Background: The swift dose fall-off traits with distance from the applicators are the dominant advantage of brachytherapy. The differences in applicator designs will produce different dose distributions in intracavitary brachytherapy (ICBT) applications. Aim: The present study was aimed to find out the dosimetric differences for two type's applicators geometry in ICBT applications for carcinoma uterine cervix (Ca-Cx) performing three-dimensional computed tomography (3D-CT) image-based planning as per recent guidelines from the International Commission on Radiation Units and Measurements report-89. Materials and Methods: Retrospectively, 15 patients of Ca-Cx who have received ICBT treatment based on the 3D-CT image during 1st and 2nd fractions using fixed-geometry and flexible-geometry applicators respectively were selected for this study. For comparison of two type's applicators geometry the dose-volume parameters D100% and D90% of high-risk clinical target volume (HR-CTV), V400%, V200%, V150%, V100%, V50% (volume enclosing 400%, 200%, 150%, 100%, and 50% isodoseline of prescribed dose around target, respectively), and average point “A” dose were evaluated for target. While for organs at risk (bladder, rectum, and sigmoid colon) the dose-volume parameters D2cc, D1cc, and D0.1cc were recorded and evaluated. Results: Fixed-geometry applicator produces significantly lesser HR-CTV volume (P = 0.016 <0.05) but delivered significantly 10.88% higher D90 mean doses (P = 0.031 <0.05) in comparison to flexible-geometry applicator. The flexible-geometry applicator created significantly higher central dose-volume structures around the target at the cost of significantly 15.89%, 17.04%, and 18.88% higher mean doses for rectum D2cc, D1cc, and D0.1cc, respectively, insignificant higher bladder dose, but lower sigmoid colon doses. Conclusion: The results of this study will be helpful to clinicians to select appropriate/suitable geometry applicator according to the patient's anatomical structure in brachytherapy treatment of Ca-Cx for better clinical outcome.
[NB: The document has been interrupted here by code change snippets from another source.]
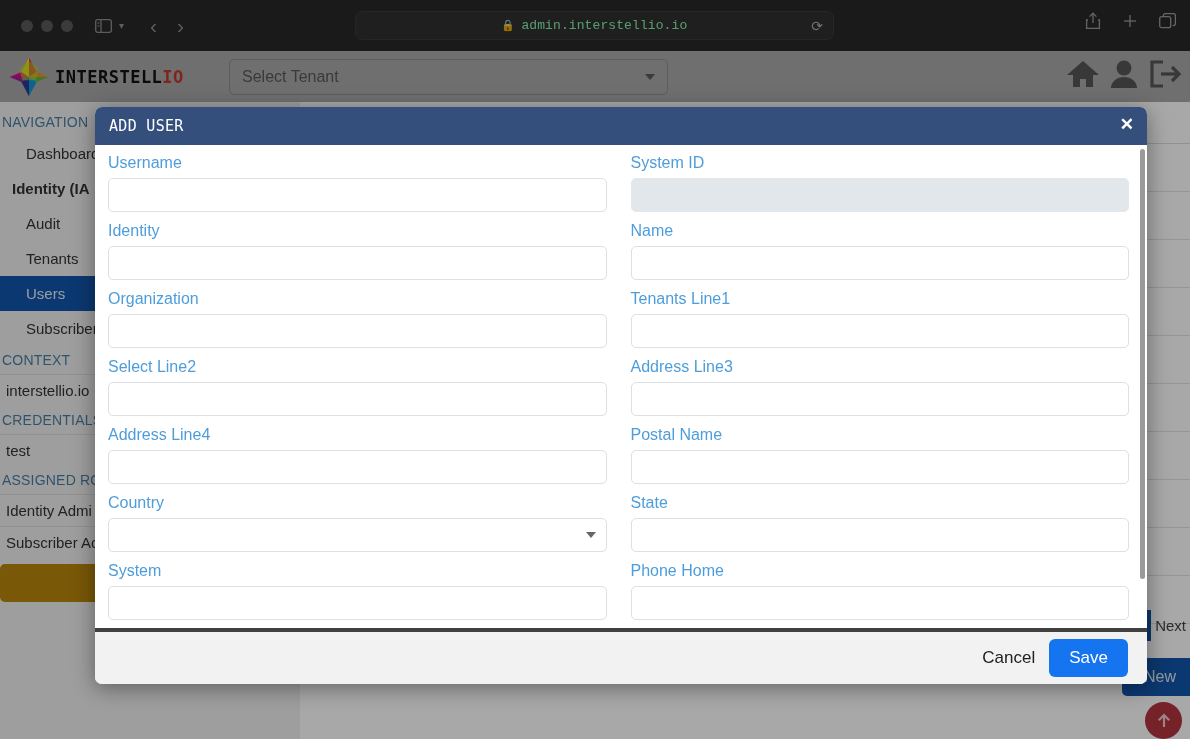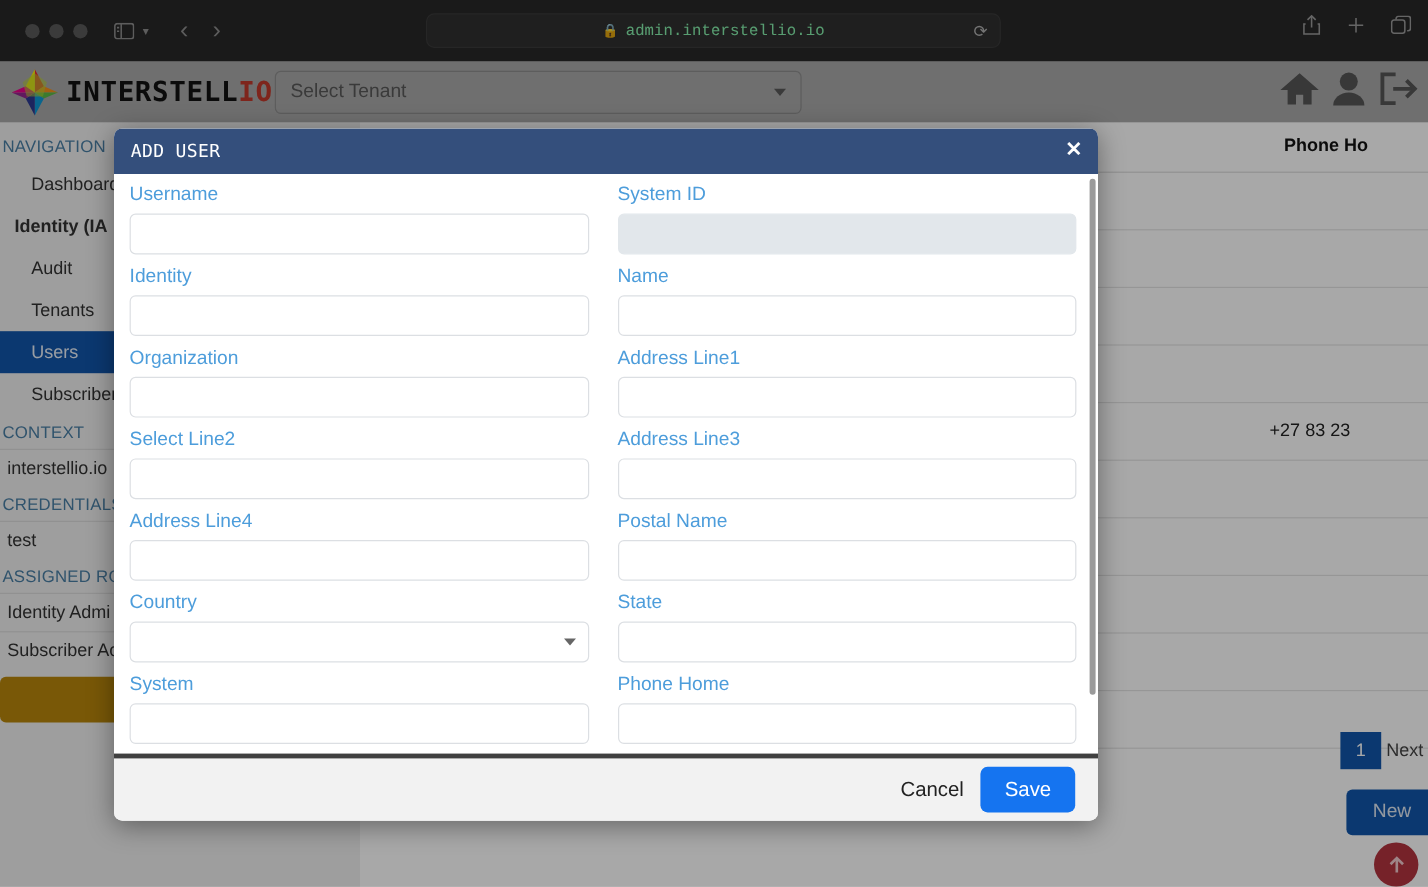"INTERSTELLIO" .logo-text { font-size: 23px -> 17px }
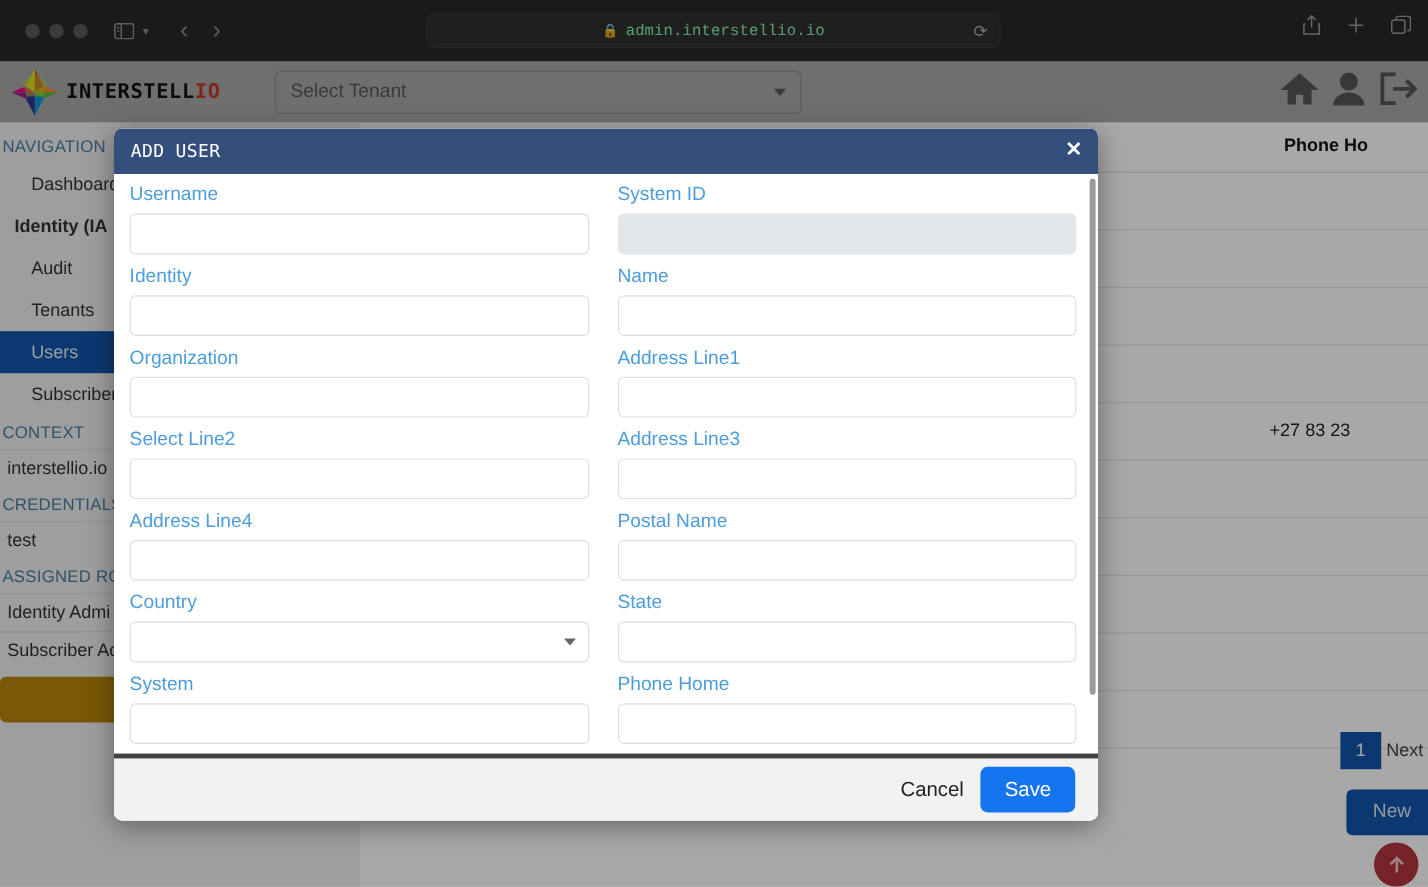"ADD USER" .modal { width: 820px -> 1052px }
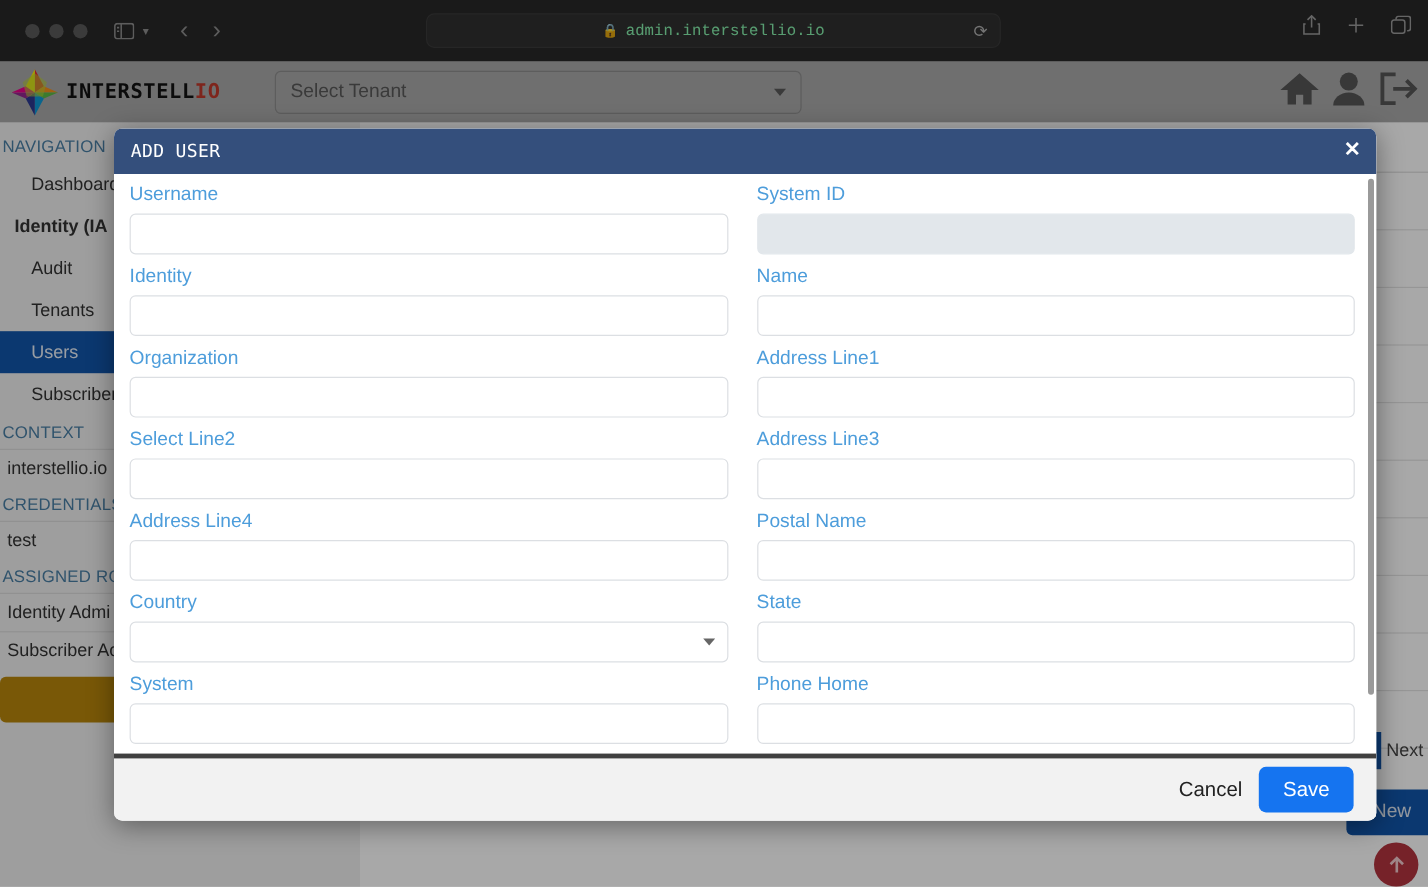"Address Line1" label { text: Address -> Tenants }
Keywords: Carcinoma uterine cervix, computed tomography, dosimetric comparison, fletcher-style applicator, intracavitary brachytherapy


How to cite this article:
Yogi V, Chandel SS, Yadav S, Singh OP, Goswami B, Ghosh G, Choudhary S. Dosimetric comparison of two type's applicator geometry in the three-dimensional computed tomography image-based intracavitary brachytherapy treatment planning of carcinoma uterine cervix. J Radiat Cancer Res 2021;12:1-9

How to cite this URL:
Yogi V, Chandel SS, Yadav S, Singh OP, Goswami B, Ghosh G, Choudhary S. Dosimetric comparison of two type's applicator geometry in the three-dimensional computed tomography image-based intracavitary brachytherapy treatment planning of carcinoma uterine cervix. J Radiat Cancer Res [serial online] 2021 [cited 2021 Jun 25];12:1-9. Available from: https://www.journalrcr.org/text.asp?2021/12/1/1/309344




  Introduction Top


Carcinoma cervix is the second most prevalent malignancy of the female genital organ, comprising nearly 17% of the incidence of cancer globally and 8.4% of the total incidence of cancer in India.[1] In many low- and middle-income countries (LMICs), mostly carcinoma of the uterine cervix (Ca-Cx) is diagnosed in an advanced stage, where resources are limited or unavailable for diagnosis, prevention, and treatment.[2] High-dose-rate (HDR) intracavitary brachytherapy (ICBT) either solo or along with external beam radiotherapy (EBRT) has become an establish and definitive treatment for Ca-Cx. The considerable benefit of HDR ICBT is that it gives a high localized dose to the tumor with a swift dose fall-off outside the tumor boundaries to spare the neighboring organs at risk (OARs) to large extent.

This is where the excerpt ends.